EDITORIAL | Semana en vilo por suerte de los secuestrados

Luego de una semana en que el presidente de la Republica, Álvaro Uribe, expusiera las razones de Estado por las que liberó a Rodrigo Granda, el mal llamado canciller de las Farc, el país pasó de un momento de esperanzadora expectativa a uno de desilusión.

Cuando el señor Granda se encontró bien acomodado, disfrutando el alojamiento y comida de los obispos, salió con la estúpida frase de que él es un “secuestrado del gobierno”, destruyendo ilusiones de liberación con la aseveración de que los familiares no deben hacerse ninguna esperanza.

El secretariado de las Farc, por su parte, calificó la liberación de Granda como un gesto que “busca ocultar su verdadera intención de impedir que las autoridades judiciales avancen en sus investigaciones a congresistas, militares, personalidades y contra su Gobierno, por evidentes nexos con la narco-para-política”.

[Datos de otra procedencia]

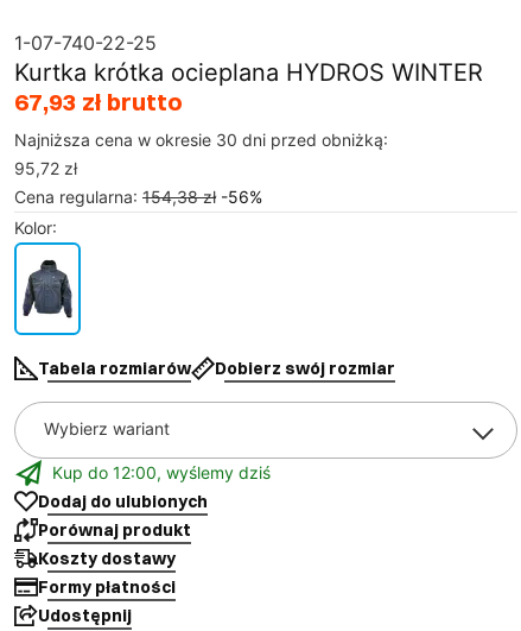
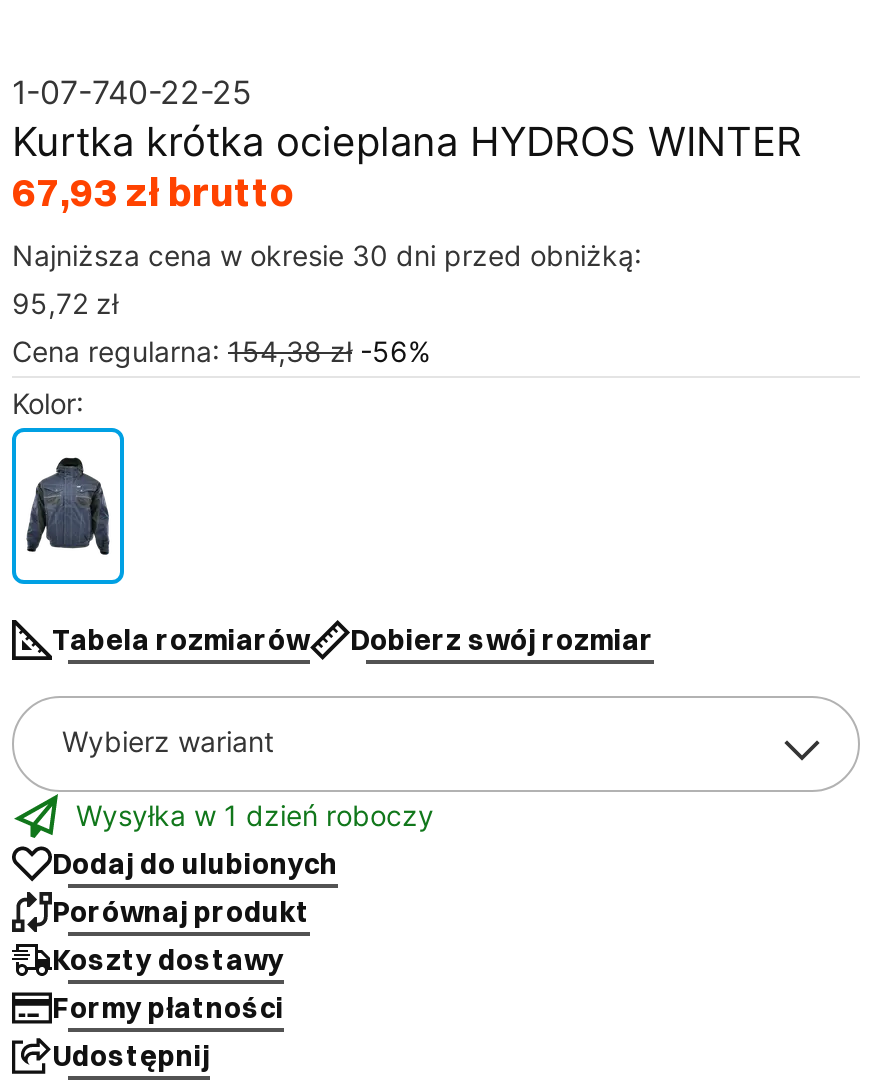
[52,462,271,482] Kup do 12:00, wyślemy dziś -> [76,798,434,832] Wysyłka w 1 dzień roboczy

Además desconoció a los guerrilleros liberados por el gobierno nacional, a los que denominó “desertores”.

En conclusión nada se avanzó esta semana y el tema relevante de la liberación de secuestrados se perdió entre las proclamas demagógicas de la guerrilla, las declaraciones “cretinas” del señor Granda y el lobby de Uribe en Estados Unidos.

Colombia entera, uribista o anti-uribista, debe comprometerse con este avance del gobierno nacional y exigir a las Farc la liberación de cada colombiano que se encuentre en cautiverio.

El pueblo colombiano no debe permitir que el autodenominado “ejército del pueblo” siga haciendo de las suyas, reclutando campesinos, paralizando universidades, secuestrando civiles y destruyendo nuestros recursos naturales, a la vez que se lucran con el dinero del narcotráfico.

Se debe exigir un intercambio humanitario sin despeje de municipios. Que se haga de manera unilateral o la veeduría de la comunidad internacional y la Cruz Roja.